ETL
Tools and Data Cleaning
[Data quality problems are first addressed at the
Extract, Transform, Load (ETL) stage, where heterogeneous data
is staged and processed for data inconsistencies and schema
related transformations. However, data cleaning is multi phase
activity and there is no single tool that comprehensively
cleans the data and enables the schema transformations.
Unfortunately, data inspection and cleaning is still largely a
manual process which demand user defined codes for
identification of inconsistencies in instance of data. The need
of the hour is for a tool that will limit manual inspection and
automate the process of Extract, transform and load
(ETL)]
Data cleaning or scrubbing is a process of
identifying the errors and inconsistencies in data and removing
them using ETL tools that are off the shelf or homegrown.
Single data collections can present “dirty data” that needs to
be cleaned of misspellings, data entry errors, missing
information and other invalid data. Heterogeneous data drawn
from multiple sources present a number of errors and
inconsistencies, which need to be resolved before the data can
be meaningfully integrated for use by the organization.
When the data integration requirement scale increases in data
warehouses, federated database systems or global web based
information systems, the quality of data assumes paramount
importance and the need for cleaning such data increases
multifold. Redundancy of data, accuracy of data, consistency of
data and issues relating to consolidation of data and
de-duplication of information become urgent in the face of
mission critical decisions that need to be taken on the basis
of such data.
Every data warehouse project begins with a process of Extract,
Transform and Load (ETL) wherein data drawn from heterogeneous
sources are first staged, then cleaned and transformed before
it is loaded for use in the data warehouse. The structure,
representation or content of the data, so staged, will demand
data transformation. The transformation may deal with schema
evolution, migration of a legacy system or integration of
multiple data sources. The data differences could lie in the
attributes, data types, component structures, integrity
constraints and a host of other factors at the schema level or
in differences in value representations, gender representations
or availability of information at different aggregation levels
in an instance.
Schema integration and data cleaning are both to be done before
solutions can be found. While schema related problems of data
could be addressed by improving schema design, schema
integration or schema translation, instance level problems will
require removal of errors and inconsistencies in data content.

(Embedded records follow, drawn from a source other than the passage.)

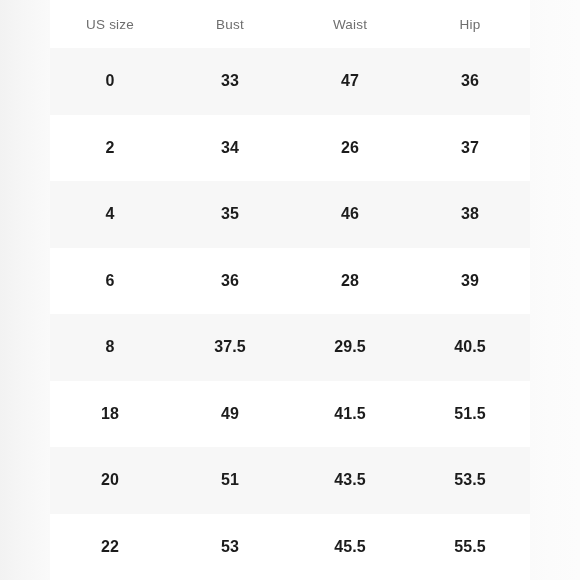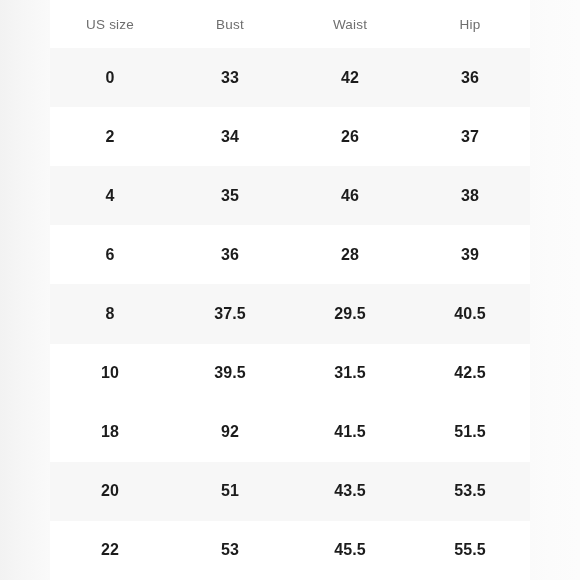--- a/index.html
+++ b/index.html
@@ -109,7 +109,7 @@
         <tr class="striped">
           <td>0</td>
           <td>33</td>
-          <td>42</td>
+          <td>47</td>
           <td>36</td>
         </tr>
         <tr>

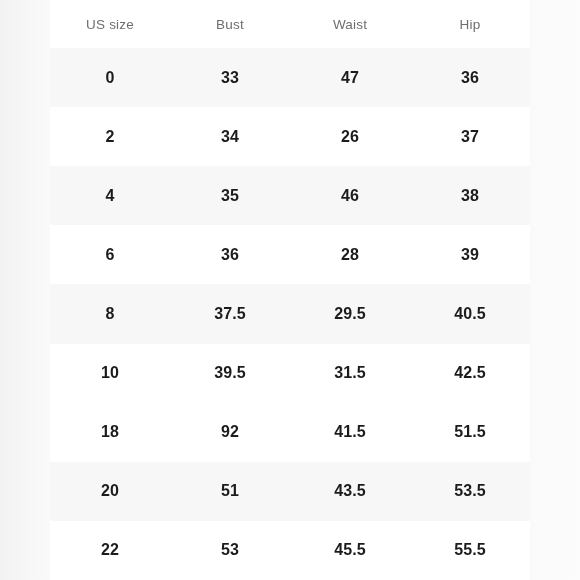--- a/index.html
+++ b/index.html
@@ -137,12 +137,6 @@
           <td>40.5</td>
         </tr>
         <tr>
-          <td>10</td>
-          <td>39.5</td>
-          <td>31.5</td>
-          <td>42.5</td>
-        </tr>
-        <tr>
           <td>18</td>
           <td>92</td>
           <td>41.5</td>

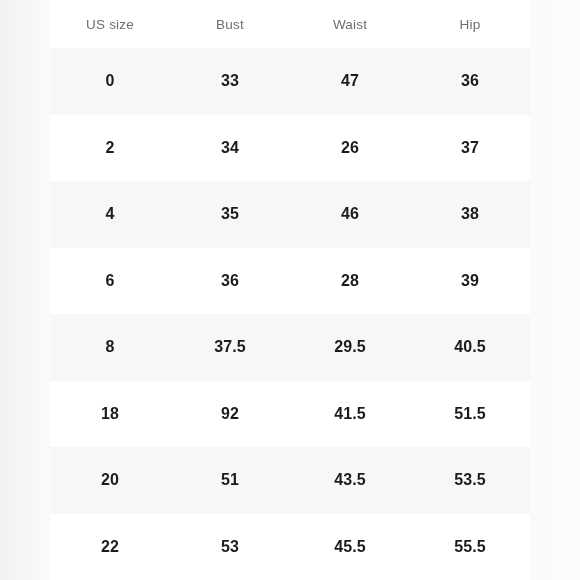--- a/index.html
+++ b/index.html
@@ -138,7 +138,7 @@
         </tr>
         <tr>
           <td>18</td>
-          <td>92</td>
+          <td>49</td>
           <td>41.5</td>
           <td>51.5</td>
         </tr>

The problem of data cleaning is further compounded if multiple
data sources have to be integrated and these disparate data
sources contain dirty data that is differently represented,
overlapping or contradicting. Naming convention differences and
conflicts can make the process difficult or structural
variations may render the whole a nightmarish experience.
Data cleaning, therefore, is a long drawn process that is done
in several phases and maybe in several iterations. A detailed
data analysis is followed by a manual inspection of data or
data samples. The data samples are then used to gain metadata
and define data properties and also evaluate data quality.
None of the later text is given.